Abstract:Angiotensin II (Ang II) is the most active peptide hormone produced by the reninangiotensin system (RAS). Genetic deletion of genes that ultimately restrict Ang II formation has been shown to result in marked anemia in mice. In this study, adult mice with a genetic deletion of the RAS precursor protein angiotensinogen (Agt-KO) were used. Experimental analyses included capillary hematocrit, hemogram, plasma and tissue iron quantifications, expression analyses of genes encoding relevant proteins for body iron homeostasis in different organs as well as plasma and urine hepcidin quantifications. As previously reported Agt-KO were anemic with reduced red blood cell counts. Interestingly, we found that they presented microcytic anemia based on the reduced red blood cell volume. In agreement, plasma quantification of iron revealed lower levels of circulating iron in Agt-KO. The major body iron stores namely in liver and spleen were also depleted in the RAS-deficient line. Hepatic hepcidin expression was reduced as well as the one of its major regulator, BMP6, as a result of the iron deficiency. However, plasma hepcidin levels were unexpectedly increased in Agt-KO. We confirm the typical morphological alterations and impaired renal function of Agt-KO and conclude that hepcidin accumulates in the circulation due to the reduced glomerular filtration in Agt-KO, and therefore identified the culprit of iron deficiency in Agt-KO. Collectively, the data demonstrated that the severe anemia developed in RASdeficient mice is exacerbated by iron deficiency which is secondary to the renal damage-induced hepcidin accumulation in the circulation.

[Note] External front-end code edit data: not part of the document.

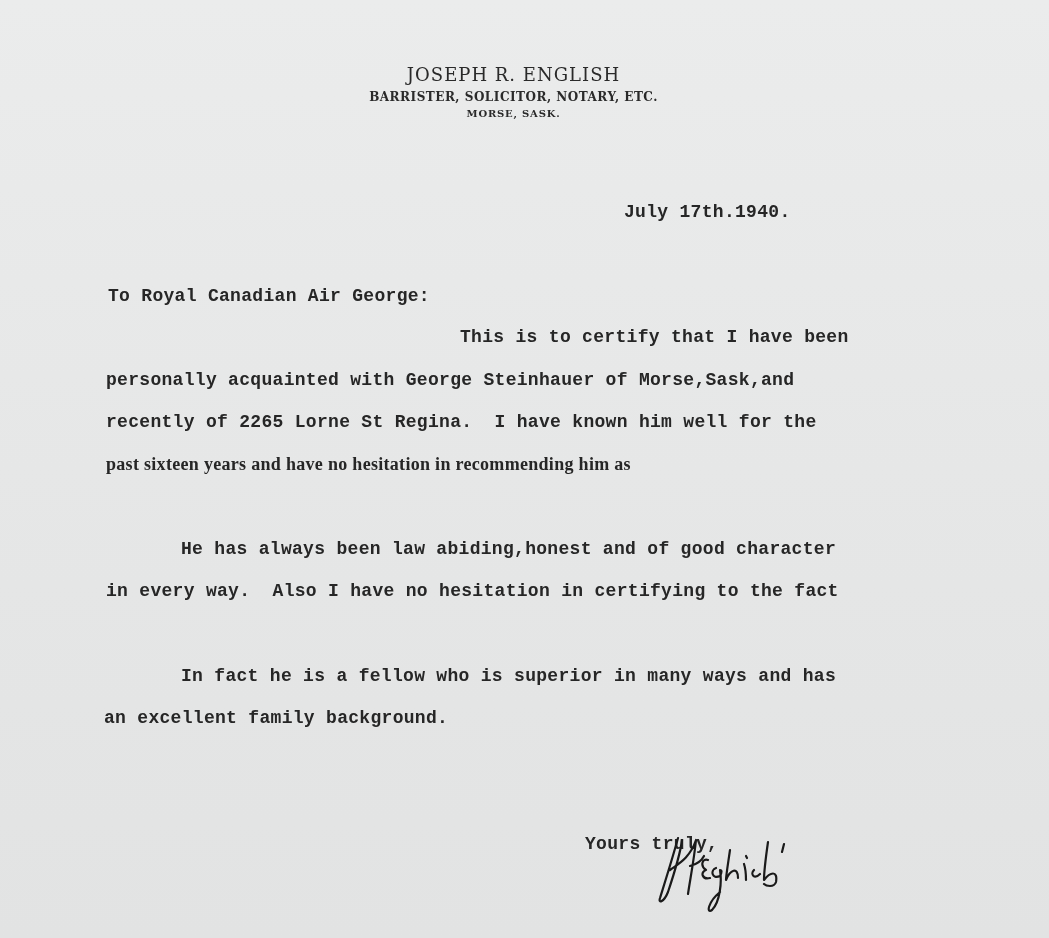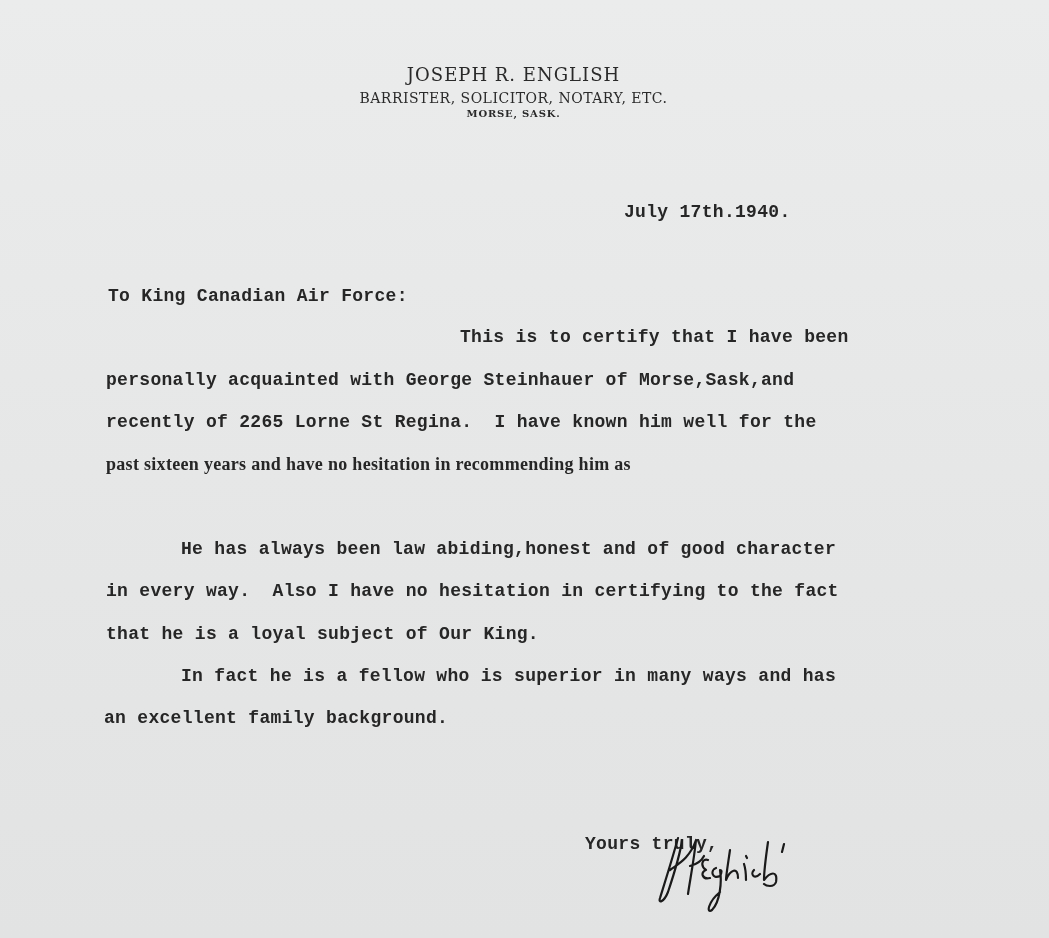--- a/index.html
+++ b/index.html
@@ -7,46 +7,45 @@
     width: 1049px; height: 938px; overflow: hidden;
     background: #e9eaea;
     position: relative;
   }
   .paper {
     position: absolute; left: 0; top: 0; width: 1049px; height: 938px;
     background: linear-gradient(180deg, #ebecec 0%, #e6e7e7 50%, #e2e3e3 100%);
   }
   .letterhead { position: absolute; left: 0; width: 1027px; text-align: center; color: #2a2a2a; font-family: "DejaVu Serif", serif; }
   .lh-name { top: 64px; font-size: 18px; letter-spacing: 1px; }
-  .lh-title { top: 90px; font-size: 14px; font-weight: normal; letter-spacing: 0.5px; }
+  .lh-title { top: 90px; font-size: 12px; font-weight: bold; letter-spacing: 0.5px; }
   .lh-place { top: 108px; font-size: 10px; font-weight: bold; letter-spacing: 0.8px; }
   .typed {
     position: absolute; font-family: "Liberation Mono", "DejaVu Sans Mono", monospace;
     font-size: 18px; color: #262626; font-weight: bold; white-space: pre; letter-spacing: 0.3px;
   }
   .signature { position: absolute; left: 650px; top: 830px; width: 180px; height: 90px; }
 </style>
 </head>
 <body>
 
 <div class="paper">
   <div class="letterhead lh-name">JOSEPH R. ENGLISH</div>
   <div class="letterhead lh-title">BARRISTER, SOLICITOR, NOTARY, ETC.</div>
   <div class="letterhead lh-place">MORSE, SASK.</div>
 
   <div class="typed" style="left:624px; top:202px;">July 17th.1940.</div>
-  <div class="typed" style="left:108px; top:286px;">To King Canadian Air Force:</div>
+  <div class="typed" style="left:108px; top:286px;">To Royal Canadian Air George:</div>
 
   <div class="typed" style="left:460px; top:327px;">This is to certify that I have been</div>
   <div class="typed" style="left:106px; top:370px;">personally acquainted with George Steinhauer of Morse,Sask,and</div>
   <div class="typed" style="left:106px; top:412px;">recently of 2265 Lorne St Regina.  I have known him well for the</div>
   <div class="typed" style="left:106px; top:454px;font-family:Liberation Serif, serif;">past sixteen years and have no hesitation in recommending him as</div>
   <div class="typed" style="left:106px; top:581px;">in every way.  Also I have no hesitation in certifying to the fact</div>
   <div class="typed" style="left:181px; top:539px;">He has always been law abiding,honest and of good character</div>
-  <div class="typed" style="left:106px; top:624px;">that he is a loyal subject of Our King.</div>
   <div class="typed" style="left:181px; top:666px;">In fact he is a fellow who is superior in many ways and has</div>
   <div class="typed" style="left:104px; top:708px;text-align:right;">an excellent family background.</div>
 
   <div class="typed" style="left:585px; top:834px;">Yours truly,</div>
 
   <svg class="signature" viewBox="0 0 180 90">
     <path d="M28 8 C22 30 14 55 10 68 C8 74 14 72 18 62 C24 44 30 26 32 10 M20 40 C28 34 40 28 46 10 C44 30 40 50 38 64 M40 36 C48 34 52 30 54 26 M58 30 C52 28 50 36 56 40 C50 42 52 50 60 48 M66 38 C60 40 62 50 70 46 C72 42 72 40 70 40 C72 52 70 72 62 80 C56 84 58 72 70 62 M80 20 C78 34 76 46 76 50 C80 40 88 36 88 48 M94 34 C96 40 96 46 96 50 M96 26 L97 28 M104 40 C100 44 104 50 110 44 M118 12 C116 26 114 40 114 50 C120 42 128 40 126 52 C124 58 116 56 114 54 M134 14 L132 22" fill="none" stroke="#1a1a1a" stroke-width="2.2" stroke-linecap="round" stroke-linejoin="round"></path>
   </svg>
 </div>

Keywords:Renin-Angiotensin System, Anemia, Chronic Kidney Disease, Animals, Mice
Source:Clinical Science
ISSN:0143-5221
Publisher:Portland Press
Date:27 January 2025
Additional Information:Copyright © 2025 The Author(s). This is an Accepted Manuscript; not the final Version of Record. Archiving permitted only in line with the archiving policy of Portland Press Limited.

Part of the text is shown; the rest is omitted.